By this result as can be known, when estimating with a large amount of thickness of slab 0.75mm that are used for the automobile exterior panel panel, embodiment (the embodiment in the specification sheets of record in the patent documentation 2, sample No.35) in, TS:446MPa, El:35.7%, TS * El:15922MPa*%, embodiment (the embodiment in the specification sheets of record in the patent documentation 3, sample No.43) in, TS:441MPa, El:35.6%, TS * El:15700MPa*%, embodiment (the embodiment in the specification sheets of record in the patent documentation 4, sample No.29) in, TS:442MPa, El:35.5%, TS * El:15691MPa*%, intensity is ductility balanced in arbitrary embodiment all may not be good.In addition, from the viewpoint of press formability, think that if TS * El then being level no problem in practicality more than the 16000MPa*%, is preferably 16500MPa*%, be more preferably 17000MPa*%.Therefore, the technology of patent documentation 2~4 is difficult to be applied to automobile exterior panel panel part materials such as door, hood.
And, the technology of record is in order to control the solid solution C amount in martensite mark and the ferrite and to guarantee high BH amount in the patent documentation 6, with cooling temperature be that 100 ℃/s is above, to stop temperature be that condition below 200 ℃ is carried out the secondary cooling in cooling, but in order to satisfy such cooling conditions, need as special method such as quenching in water column of putting down in writing in the patent documentation 6, the industrial production of reality is difficult.And, only record the evaluation of carrying out with cylinder test about plasticity in the patent documentation 6, do not have the record of relevant ductility such as full elongation, uniform elongation and local elongation rate, thereby the balance of intensity and ductility may not be good, is difficult to be applied to automobile exterior panel panel part materials such as door, hood.
Summary of the invention
The present invention finishes in order to address the above problem just, its purpose is, provide tensile strength more than the 340MPa and below 590MPa, viewpoint from press formability, TS * El is more than the 16000MPa*%, from guaranteeing the viewpoint of shock-resistance, after steel plate being applied 2% prestrain, implement the thermal treatment of 170 ℃ * 20min and carry out the hot-dip galvanizing sheet steel of yielding stress difference more than 50MPa that the front and back of sintering processes are measured, namely have high formability, and the hot-dip galvanizing sheet steel that the balance of intensity and ductility and sintering curing are good and manufacture method thereof.

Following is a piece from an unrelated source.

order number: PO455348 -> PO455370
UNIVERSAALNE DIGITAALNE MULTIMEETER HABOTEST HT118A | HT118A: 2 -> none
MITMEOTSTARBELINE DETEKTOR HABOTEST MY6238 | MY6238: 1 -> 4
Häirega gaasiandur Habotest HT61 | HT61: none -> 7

In order to solve above-mentioned problem, the inventor is conceived to the complex tissue of ferritic phase+martensitic phase.The result obtains following conclusion.
At first, by utilizing phase transformation strengthening as strengthening mechanism, the volume fraction of martensitic phase is reduced as far as possible, thereby obtain the strength range of 340~590MPa of being difficult to obtain with the IF steel substrate.

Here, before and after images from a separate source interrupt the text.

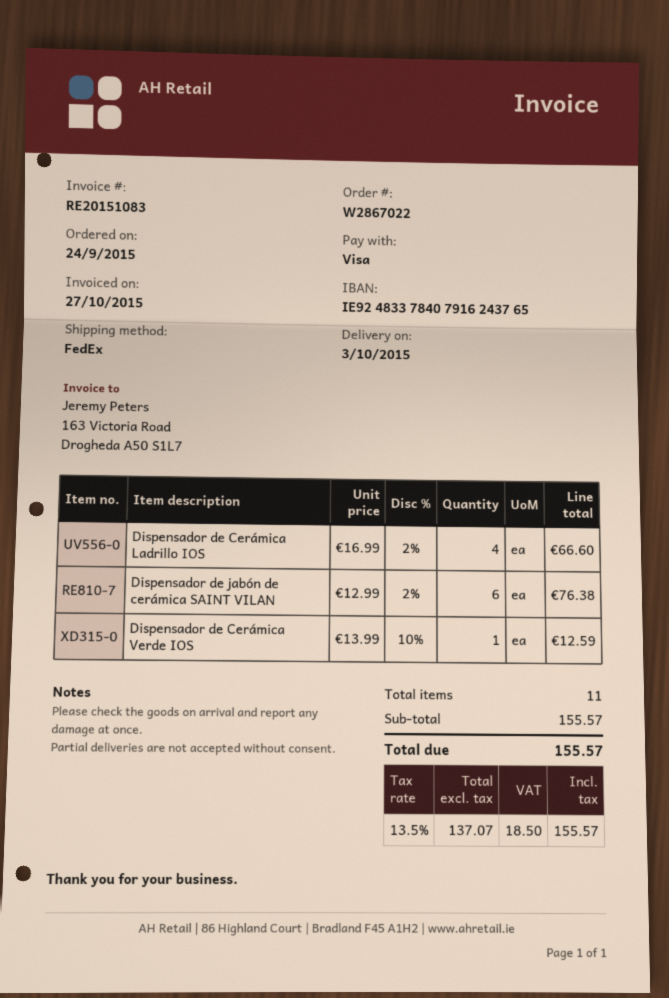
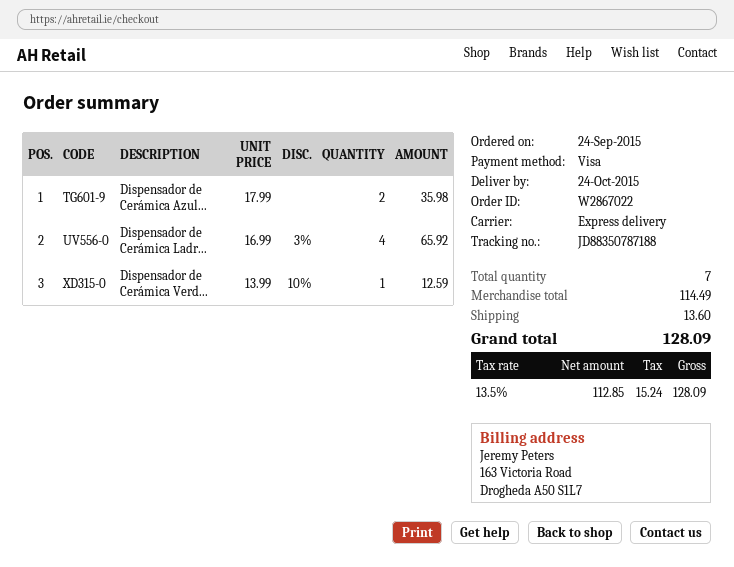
delivery date: 2015-10-03 -> 2015-10-24
shipping method: FedEx -> express
Dispensador de Cerámica Ladrillo IOS: 4 x 16.99 - 2% = 66.60 -> 4 x 16.99 - 3% = 65.92
Dispensador de jabón de cerámica SAINT VILAN: 6 x 12.99 - 2% = 76.38 -> none
Dispensador de Cerámica Azul...: none -> 2 x 17.99 = 35.98
total quantity: 11 -> 7
subtotal: 155.57 -> 114.49
shipping: none -> 13.60
net: 137.07 -> 112.85
tax: 13.5% = 18.50 -> 13.5% = 15.24
total: 155.57 -> 128.09

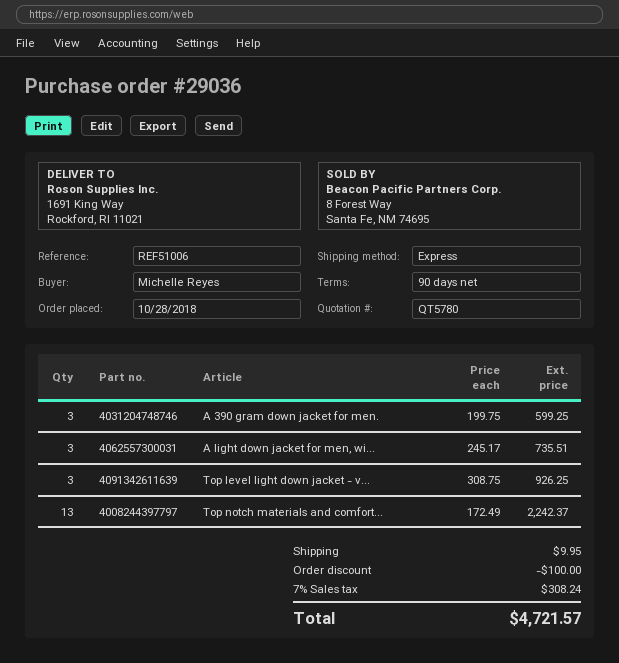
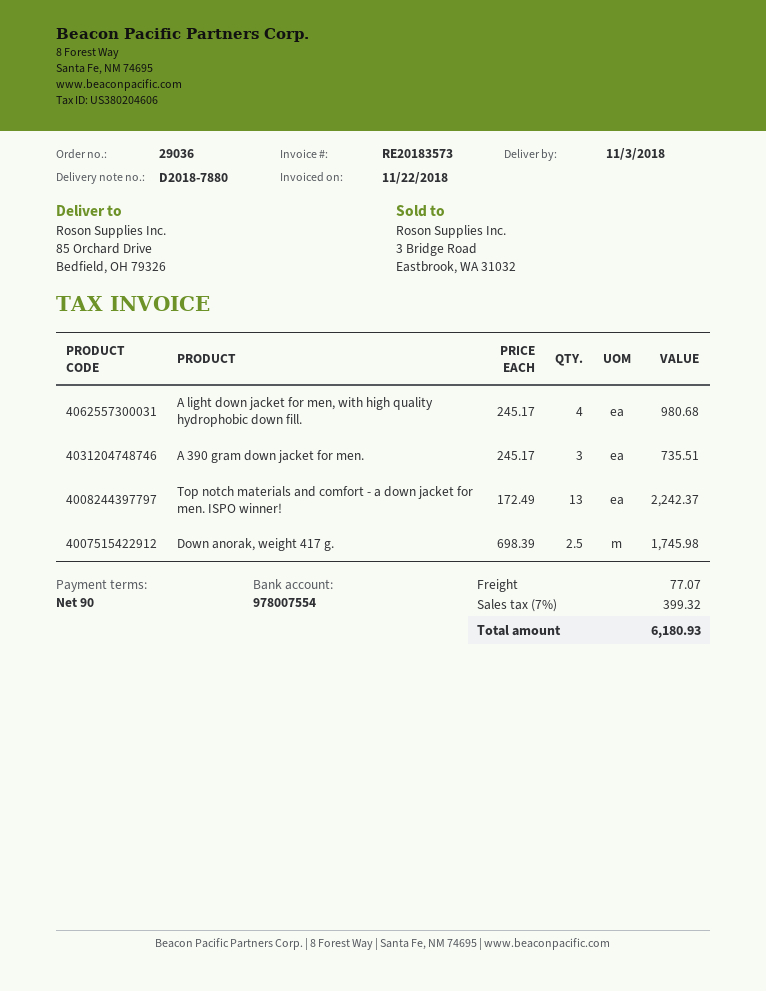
ship to: 1691 King Way, Rockford, RI 11021 -> 85 Orchard Drive, Bedfield, OH 79326
A 390 gram down jacket for men.: 3 x 199.75 = 599.25 -> 3 x 245.17 = 735.51
A light down jacket for men, wi...: 3 x 245.17 = 735.51 -> 4 x 245.17 = 980.68
Top level light down jacket - v...: 3 x 308.75 = 926.25 -> none
Down anorak, weight 417 g.: none -> 2.5 x 698.39 = 1745.98
discount: 100.00 -> none
shipping: 9.95 -> 77.07
tax: 7% = 308.24 -> 7% = 399.32
total: 4721.57 -> 6180.93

And, by the location of control ferrite particle diameter and martensitic phase, improve ferritic energy of deformation, thereby realize the raising of uniform elongation.

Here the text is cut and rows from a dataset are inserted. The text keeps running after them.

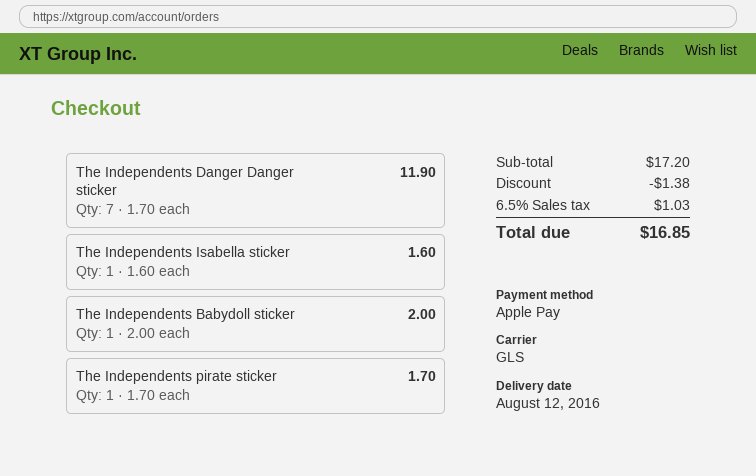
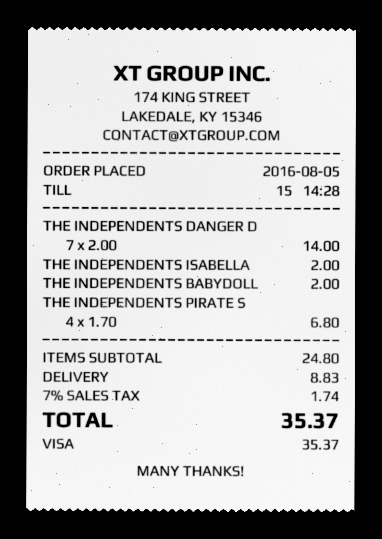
payment method: Apple Pay -> Visa
The Independents Danger Danger sticker: 7 x 1.70 = 11.90 -> 7 x 2.00 = 14.00
The Independents Isabella sticker: 1 x 1.60 = 1.60 -> 1 x 2.00 = 2.00
The Independents pirate sticker: 1 x 1.70 = 1.70 -> 4 x 1.70 = 6.80
subtotal: 17.20 -> 24.80
discount: 1.38 -> none
shipping: none -> 8.83
tax: 6.5% = 1.03 -> 7% = 1.74
total: 16.85 -> 35.37

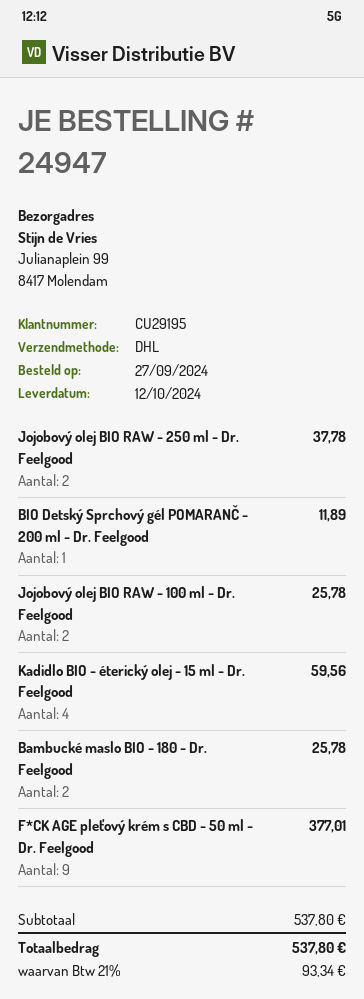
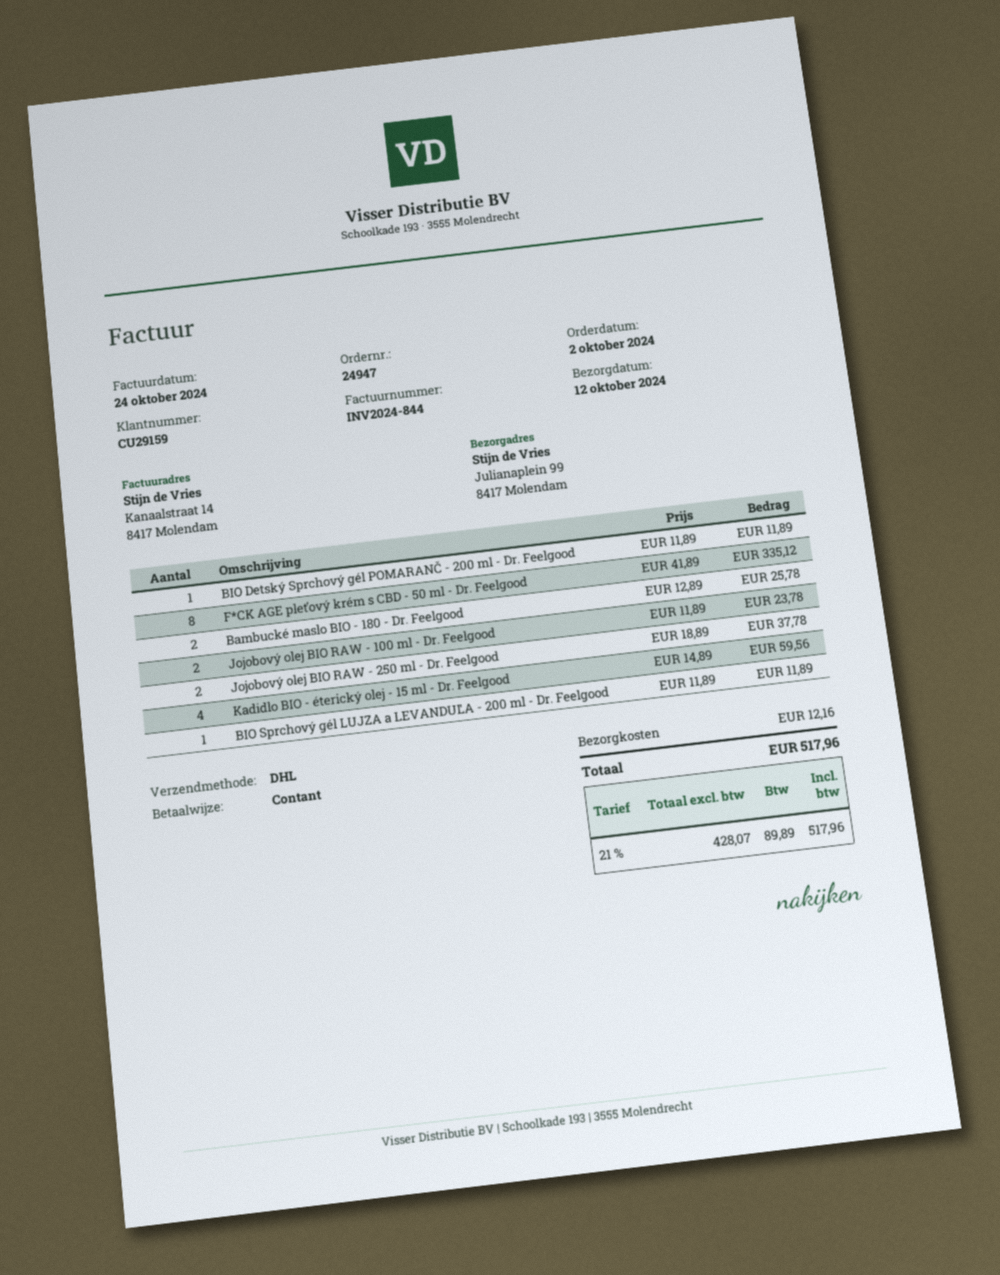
order date: 2024-09-27 -> 2024-10-02
customer number: CU29195 -> CU29159
Jojobový olej BIO RAW - 100 ml - Dr. Feelgood: 2 for 25.78 -> 2 for 23.78
F*CK AGE pleťový krém s CBD - 50 ml - Dr. Feelgood: 9 for 377.01 -> 8 for 335.12
BIO Sprchový gél LUJZA a LEVANDUĽA - 200 ml - Dr. Feelgood: none -> 1 for 11.89
shipping: none -> 12.16
tax: 21% = 93.34 -> 21% = 89.89
total: 537.80 -> 517.96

And then, evenly disperse mutually and the local elongation rate is improved by making second, thereby can obtain the good hot-dip galvanizing sheet steel of balance of intensity and ductility.
And then, by suitably controlling the weighting content as Mn, the Cr of one of hardenability index, obtain having the steel plate of high BH amount.
The present invention is based on above conclusion, its main points are as follows:
A kind of hot-dip galvanizing sheet steel, it is characterized in that, having following one-tenth is grouped into: by quality %, contain that C:0.005~0.04%, Si:1.5% are following, Mn:1.0~2.0%, P:0.10% is following, S:0.03% is following, Al:0.01~0.1%, N: less than 0.008% and Cr:0.2~1.0%, and satisfy 2.1≤Mn (quality %)+1.29Cr (quality %)≤2.8, surplus is made up of iron and unavoidable impurities; Tissue by ferritic phase and volume fraction more than 3.0%, the martensitic phase of less than 10% forms, and described ferritic median size surpasses 6 μ m and below 15 μ m, and the ratio that described martensitic phase exists in the ferrite crystal boundary is more than 90%.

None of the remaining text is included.